I love Stanley Tucci who plays the OTT TV show host.  It highlights the utter bullshit and eyestabbing tinsel of modern game shows.  Is this a great role for him?  Meh.  It’s a role.  Hey, nice eyebrows though.

The multi-district environment reminded me of ghettoes around Germany in WW2 – add the Nazi-like salute that can get you in trouble because of its revolutionary association and you have… confusion.

The film’s futuristic yet oddly historic dystopic atmosphere does not give a feeling of ‘any time, anywhere – this could be possible’ but the effect feels more like it’s not anchored in any time or anywhere in particular.

The exposition was surprising considering the calibre of the actors on screen.  Why didn’t anyone speak up or do some re-writes on set?  Audio and vision work together to tell a story.  No need for the characters to take turns narrating what we can see.  

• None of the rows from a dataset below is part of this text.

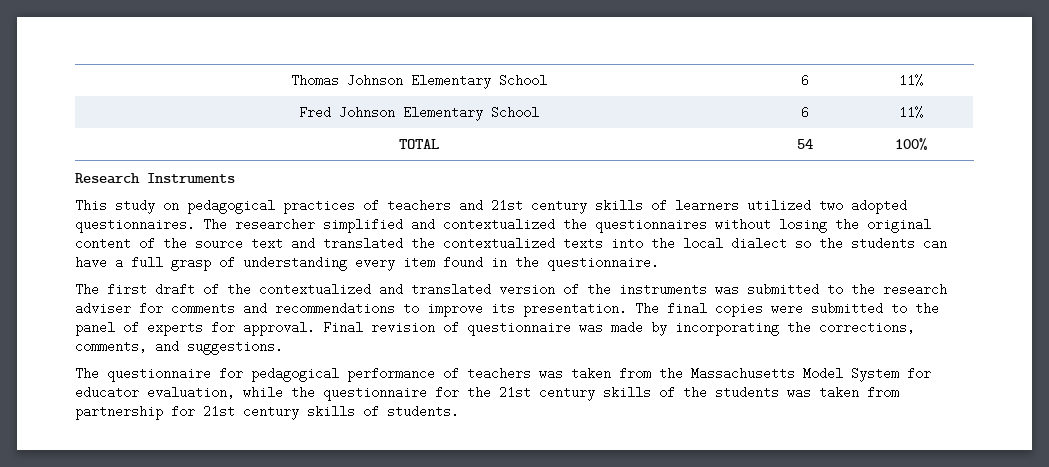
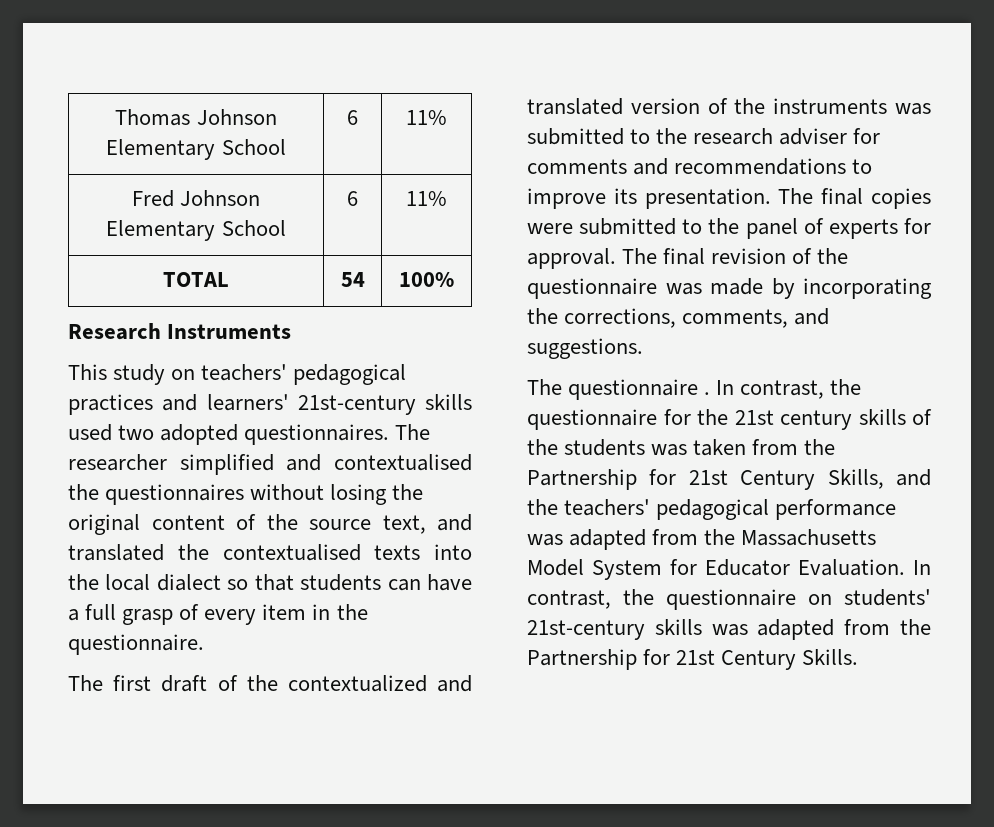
- This study on pedagogical practices of teachers and 21st century skills of learners utilized two adopted questionnaires.
+ This study on teachers' pedagogical practices and learners' 21st-century skills used two adopted questionnaires.
- The researcher simplified and contextualized the questionnaires without losing the original content of the source text and translated the contextualized texts into the local dialect so the students can have a full grasp of understanding every item found in the questionnaire.
+ The researcher simplified and contextualised the questionnaires without losing the original content of the source text, and translated the contextualised texts into the local dialect so that students can have a full grasp of every item in the questionnaire.
- Final revision of questionnaire was made by incorporating the corrections, comments, and suggestions.
+ The final revision of the questionnaire was made by incorporating the corrections, comments, and suggestions.
- The questionnaire for pedagogical performance of teachers was taken from the Massachusetts Model System for educator evaluation, while the questionnaire for the 21st century skills of the students was taken from partnership for 21st century skills of students.
+ The questionnaire . In contrast, the questionnaire for the 21st century skills of the students was taken from the Partnership for 21st Century Skills, and the teachers' pedagogical performance was adapted from the Massachusetts Model System for Educator Evaluation. In contrast, the questionnaire on students' 21st-century skills was adapted from the Partnership for 21st Century Skills.

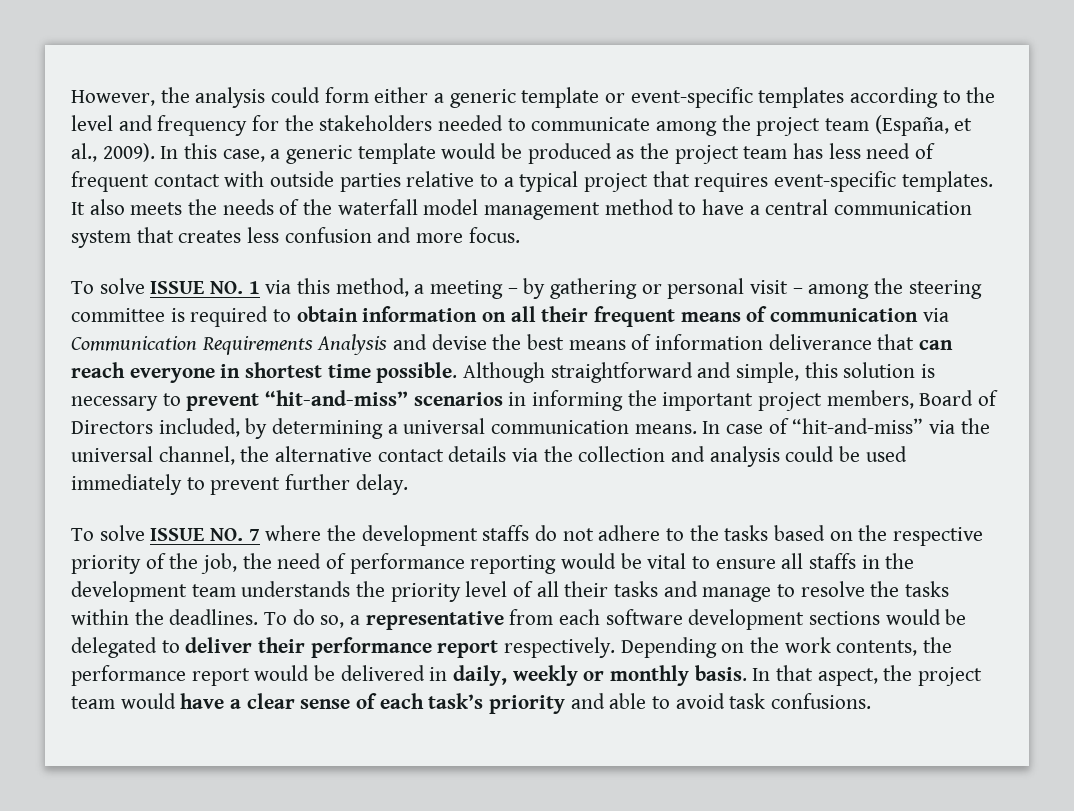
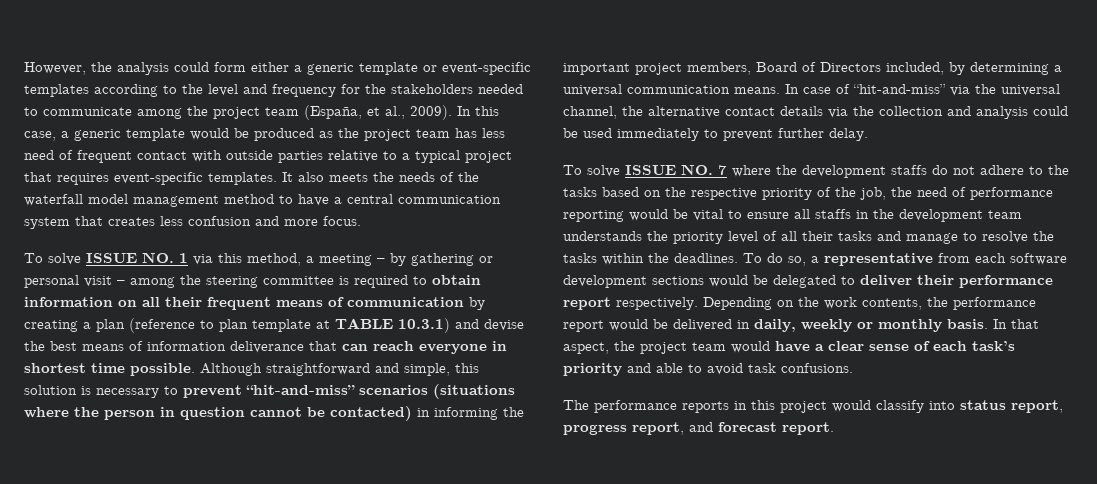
- To solve ISSUE NO. 1 via this method, a meeting – by gathering or personal visit – among the steering committee is required to obtain information on all their frequent means of communication via Communication Requirements Analysis and devise the best means of information deliverance that can reach everyone in shortest time possible.
+ To solve ISSUE NO. 1 via this method, a meeting – by gathering or personal visit – among the steering committee is required to obtain information on all their frequent means of communication by creating a plan (reference to plan template at TABLE 10.3.1) and devise the best means of information deliverance that can reach everyone in shortest time possible.
- Although straightforward and simple, this solution is necessary to prevent “hit-and-miss” scenarios in informing the important project members, Board of Directors included, by determining a universal communication means.
+ Although straightforward and simple, this solution is necessary to prevent “hit-and-miss” scenarios (situations where the person in question cannot be contacted) in informing the important project members, Board of Directors included, by determining a universal communication means.
+ The performance reports in this project would classify into status report, progress report, and forecast report.

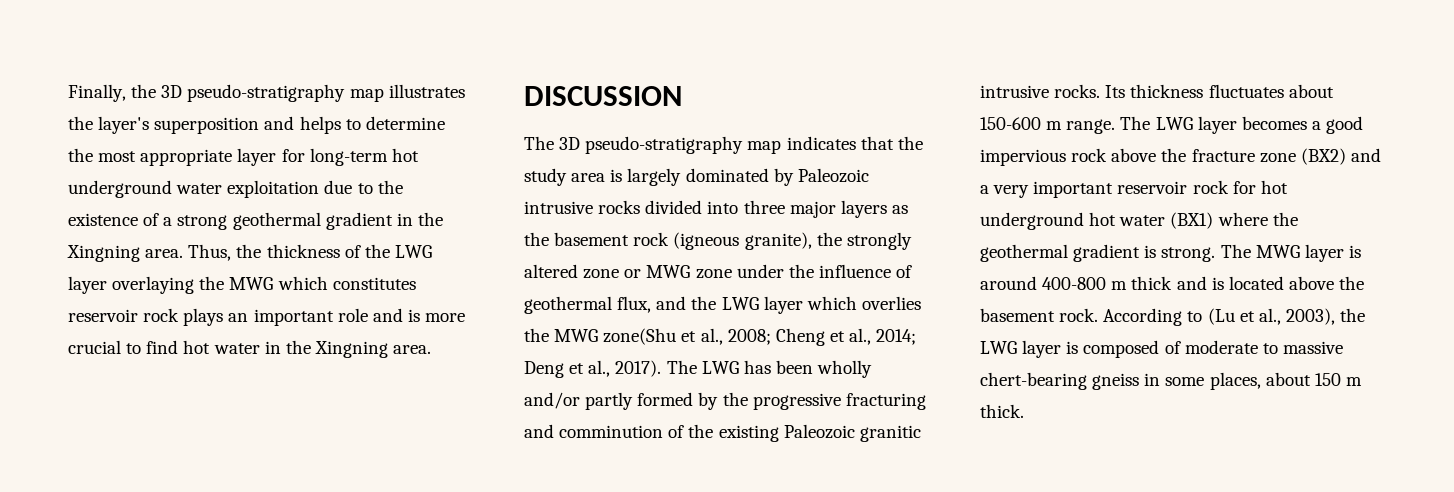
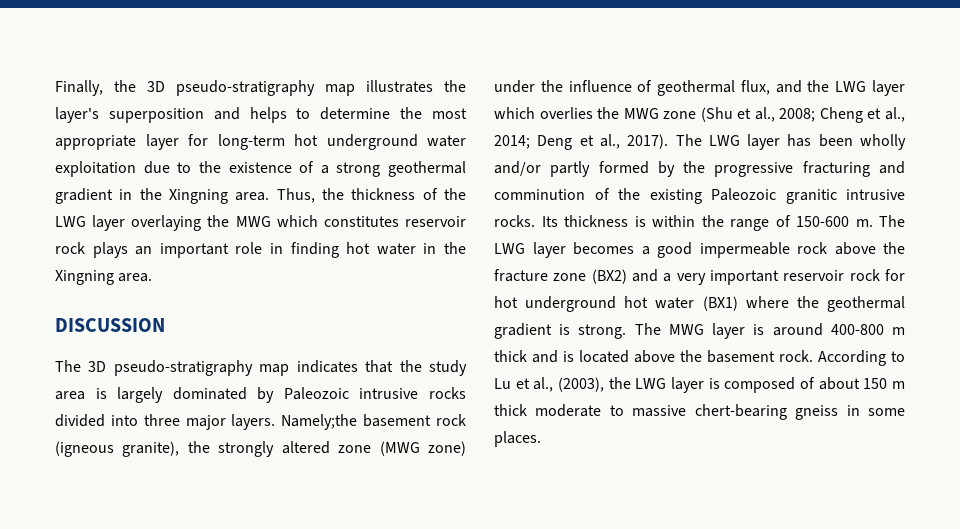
- Thus, the thickness of the LWG layer overlaying the MWG which constitutes reservoir rock plays an important role and is more crucial to find hot water in the Xingning area.
+ Thus, the thickness of the LWG layer overlaying the MWG which constitutes reservoir rock plays an important role in finding hot water in the Xingning area.
- The 3D pseudo-stratigraphy map indicates that the study area is largely dominated by Paleozoic intrusive rocks divided into three major layers as the basement rock (igneous granite), the strongly altered zone or MWG zone under the influence of geothermal flux, and the LWG layer which overlies the MWG zone(Shu et al., 2008; Cheng et al., 2014; Deng et al., 2017).
+ The 3D pseudo-stratigraphy map indicates that the study area is largely dominated by Paleozoic intrusive rocks divided into three major layers. Namely;the basement rock (igneous granite), the strongly altered zone (MWG zone) under the influence of geothermal flux, and the LWG layer which overlies the MWG zone (Shu et al., 2008; Cheng et al., 2014; Deng et al., 2017).
- The LWG has been wholly and/or partly formed by the progressive fracturing and comminution of the existing Paleozoic granitic intrusive rocks.
+ The LWG layer has been wholly and/or partly formed by the progressive fracturing and comminution of the existing Paleozoic granitic intrusive rocks.
- Its thickness fluctuates about 150-600 m range.
+ Its thickness is within the range of 150-600 m.
- The LWG layer becomes a good impervious rock above the fracture zone (BX2) and a very important reservoir rock for hot underground hot water (BX1) where the geothermal gradient is strong.
+ The LWG layer becomes a good impermeable rock above the fracture zone (BX2) and a very important reservoir rock for hot underground hot water (BX1) where the geothermal gradient is strong.
- According to (Lu et al., 2003), the LWG layer is composed of moderate to massive chert-bearing gneiss in some places, about 150 m thick.
+ According to Lu et al., (2003), the LWG layer is composed of about 150 m thick moderate to massive chert-bearing gneiss in some places.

Woody Harrelson seemed to be the only actor working on his character and trying to do something with his script.

It’s safe to assume Philip Seymour Hoffman is being set up for a more significant role in HG 3 – otherwise I’d be asking – what the hell is this Oscar-winning actor doing in this movie? 

Check out this very succinct and funny summary of the first movie: ‘Everything Wrong With The Hunger Games’ in roughly 3 minutes:

And now see the trailer for the equally problematic Hunger Games 2:

My final word – this film is in a prison of incompleteness and needs to be paroled into more post production before release.